What lines of the data below hold "Продвинуть"? Show them.

Data extracted from a collection:
##########
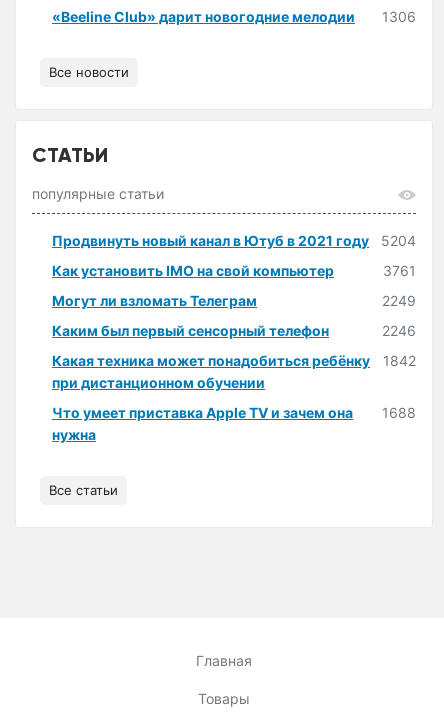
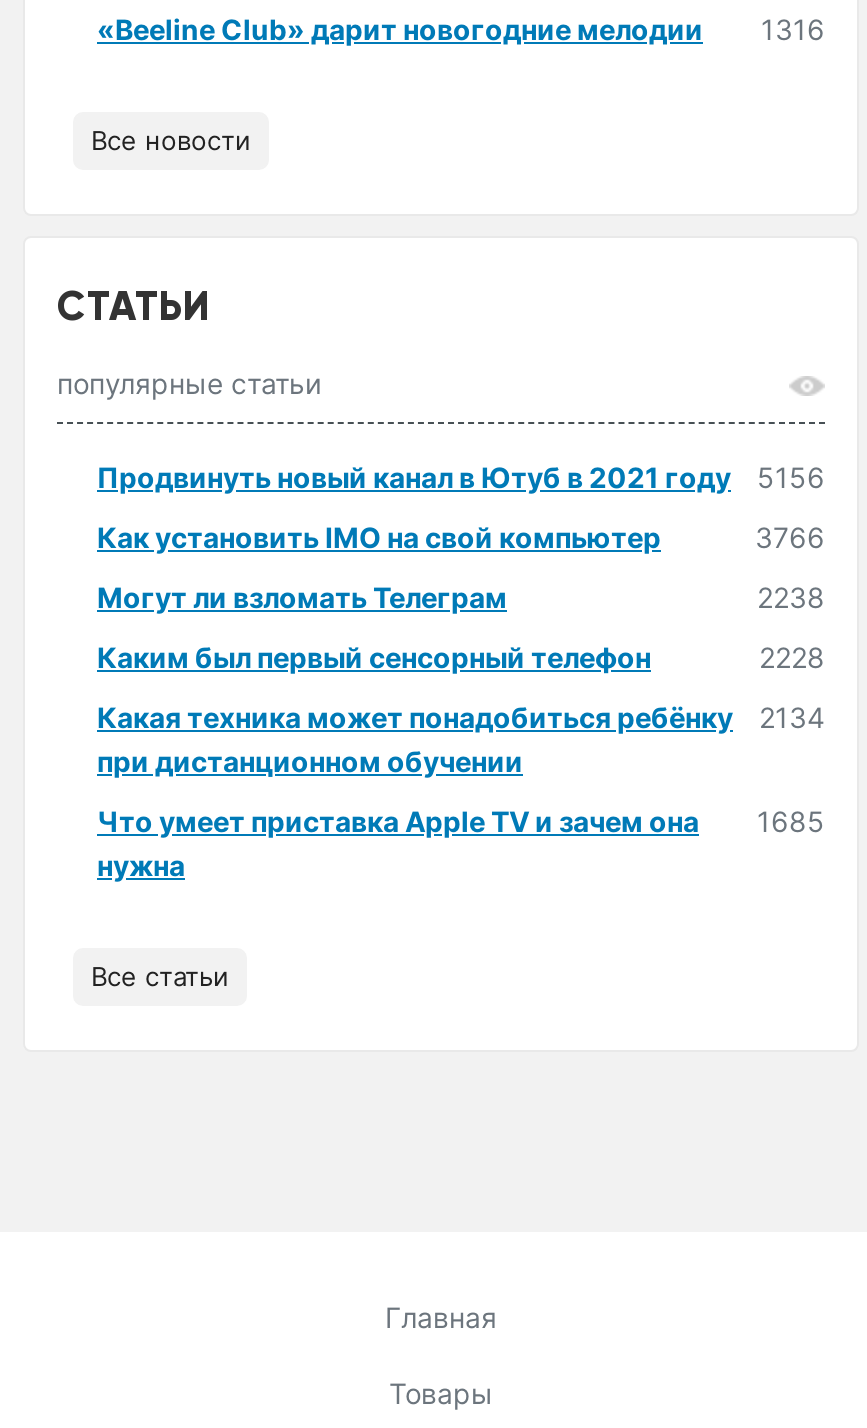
- «Beeline Club» дарит новогодние мелодии 1306
+ «Beeline Club» дарит новогодние мелодии 1316

- Продвинуть новый канал в Ютуб в 2021 году 5204
+ Продвинуть новый канал в Ютуб в 2021 году 5156

- 3761
+ 3766

- 2249
+ 2238

- 2246
+ 2228

- Какая техника может понадобиться ребёнку 1842
+ Какая техника может понадобиться ребёнку 2134

- Что умеет приставка Apple TV и зачем она 1688
+ Что умеет приставка Apple TV и зачем она 1685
##########
Your solution:
- Продвинуть новый канал в Ютуб в 2021 году 5204
+ Продвинуть новый канал в Ютуб в 2021 году 5156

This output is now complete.